“It does look pretty
messy, but it suits me”
Rose Wylie
I
O Raul Milhafre, aquele velho estupor, tinha mesmo razão!
A Poesia Portuguesa não quer saber de Scharf, de tubarões
ou borboletas feitas com dois pontos amarelos. O desenho é,
neste conservador país, apenas o grafiti e duas mamas bem
desenhadas. Fazia chorar qualquer um, qualquer olho que
fizesse. Um olho, uma maça, um palhaço ou outra porcaria
qualquer. Ah, Sim, a poesia, essa coisa que anula qualquer
historiazinha. Alteremos. A flor da abelha por fazer trazia o
som amarrotado da espuma do mar, era talvez a mais
ternurenta das cobras do paraíso! A crítica diz que isto não
é um poema, que aquilo não é um desenho, que não são
animais esses pequenos pontos amarelos numa folha que
parece ter sido arrancada a um balde de lixo, tal árvore.
II
O fogo parece ter começado à direita. Por isso, todos os
bichos correm, sem parar, para o outro lado do papel.
Creio que terá sido este poema a causa de tal desastre, um
pequeno e mísero poema queimado em fúria por mais um
vívido e enfurecido Senhor de Barbas, talvez um bardo ou
candidato a Barbo lá prás terras de Sua Majestade Isabel II.
III
Apolinaire esqueceu-se de cantar as borboletas. Ficou-se
pelos animais que encontrou no Zoo de Paris. Borboletas
Isso é de maricas, terá pensado. E olha, poderá ter razão!
Eu quero cantar, ó musa, duas pequenas borboletas amarelas.

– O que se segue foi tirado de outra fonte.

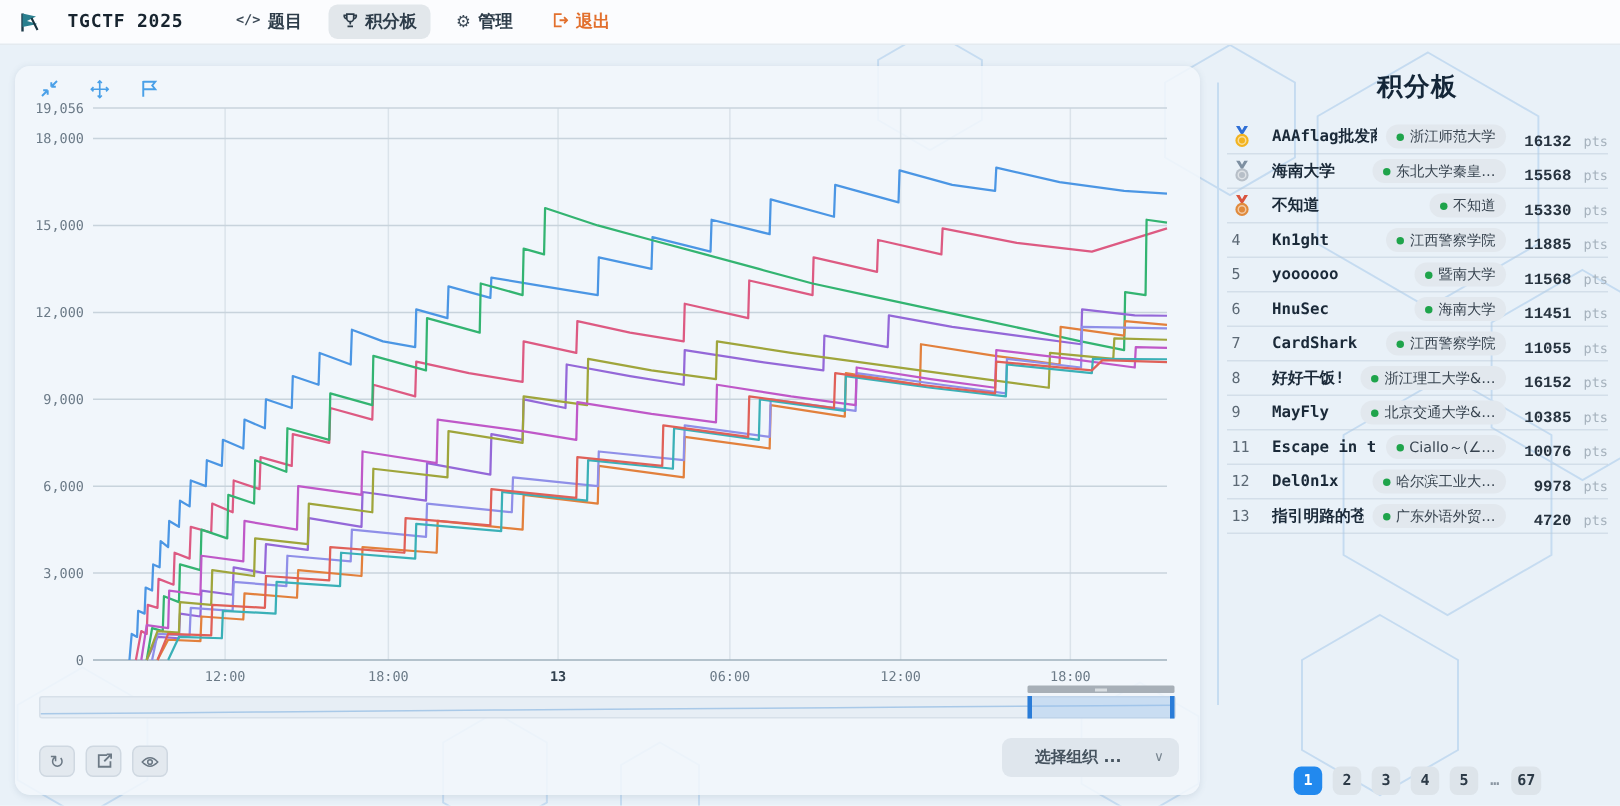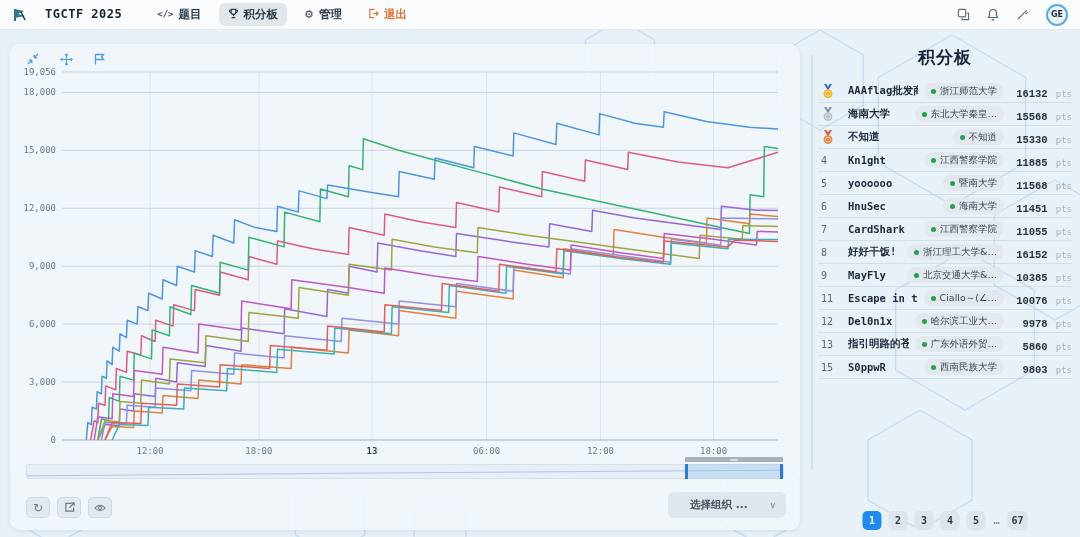"GE" div.nav-right { html: <div> <span> <svg> <rect></rect> <path></path> </svg> </span> <span> <svg> <path></path> <path></path> </svg> </span> <span> <svg> <path></path> <path></path> </svg> </span> <span>GE</span> </div> -> none }
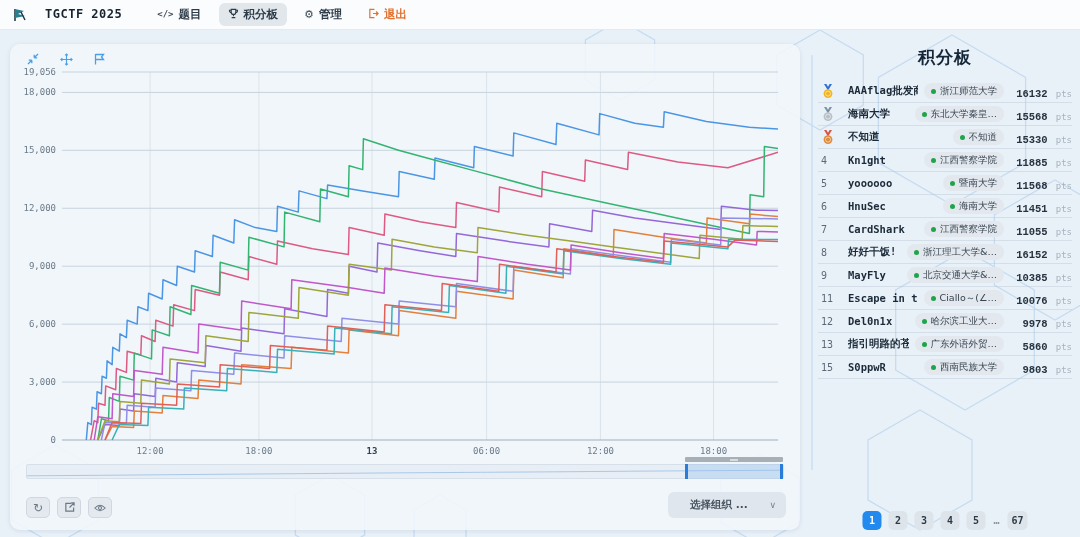"5860" span.pts-num { text: 5860 -> 4720 }
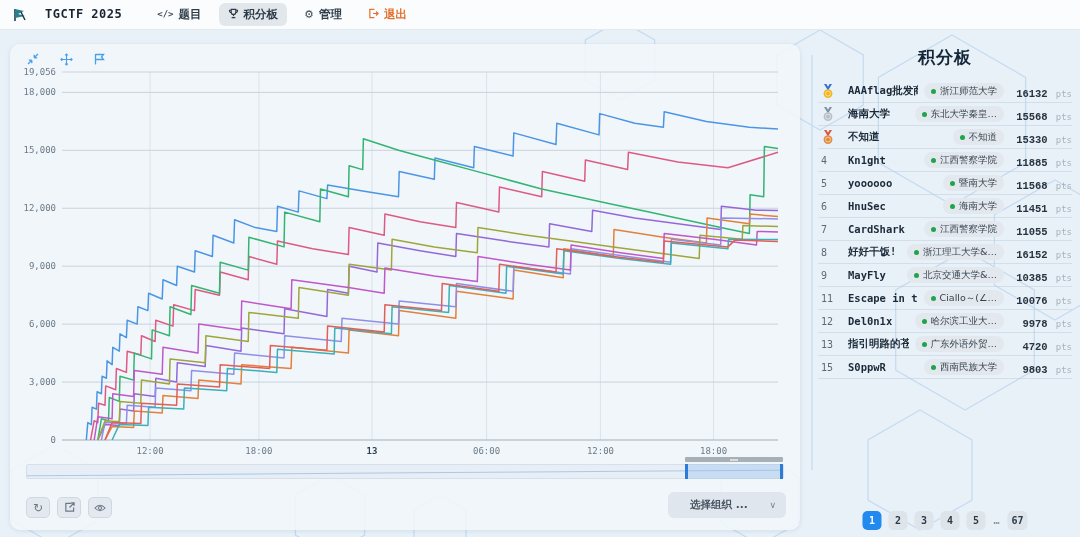"15" div.row { html: <div> <span>15</span> <span>S0ppwR</span> <span> <span></span> <span>西南民族大学</span> </span> <span> <span>9803</span> <span>pts</span> </span> </div> -> none }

Quero lá saber o que dirão! Faça Sol, faça Chuva, a malta
fala mal de tudo; do que sabe e do que não sabe, por isso,
canto, ó musa, os pontos insignificantes, amarelos, da mulher
do outro lado do canal da Mancha: Rose Wylie, Rose e chega.
IV
Borboleta A ou Borboleta B? Qual das duas é a mais bonita? Digam
lá da vossa justiça. Aqui o espelho é vosso. Deixem-me aqui em
paz, nesta paz de caracol. Ah pois, já se venderam os caracóis!
V
Posso? Faça favor. Queria perguntar em que dia ensina des
enho. E já agora porque cortou a palavra? Pequenino, vai para
casa, deixa isso da pintura e desenho para os ricos. A arte não
serve para nada. O Ben já dizia: a arte é inútil, vão para casa!
Aprende a copiar guardanapos de papel, passadeiras, sombras
de cestos; combina-nos, depois, com cópias de Andre, Judd,
Lewitt e imagina-te Original. Só assim chegarás às listas de
novos artistas (utilíssimas como um 45 num pé de 39).
VI
Antes da enumeração dos elefantes, Noé começou a apontar
os insetos. Quando chegou aos 500 e pouco, matou metade.
Mas devia ter matado todos, assim a extinção já se tinha realizado.
VII
Um rinoceronte, um camelo, uma galinha, uma aranha, um
porco, um macaco, um escaravelho e um pato. Todos do mesmo
tamanho, ao tamanho do verme e das borboletas amarelas.
Parece poesia este desenho: reduz tudo ao mesmo grau de
importância: um porco, um desenho, um crítico, um bardo.
Rose tinha razão: tudo começou na fuga, no caos. Dizer que
um desenho de Guercino é melhor que este, é alimentar
a ilusão de que tudo tem importância. De que tudo irá durar.
***
- Porque somos as primeiras na fuga?
- Preocupa-me, antes, ser “Eu” a amarela nisto tudo!
- Não, não somos as únicas, olha o pinto lá atrás!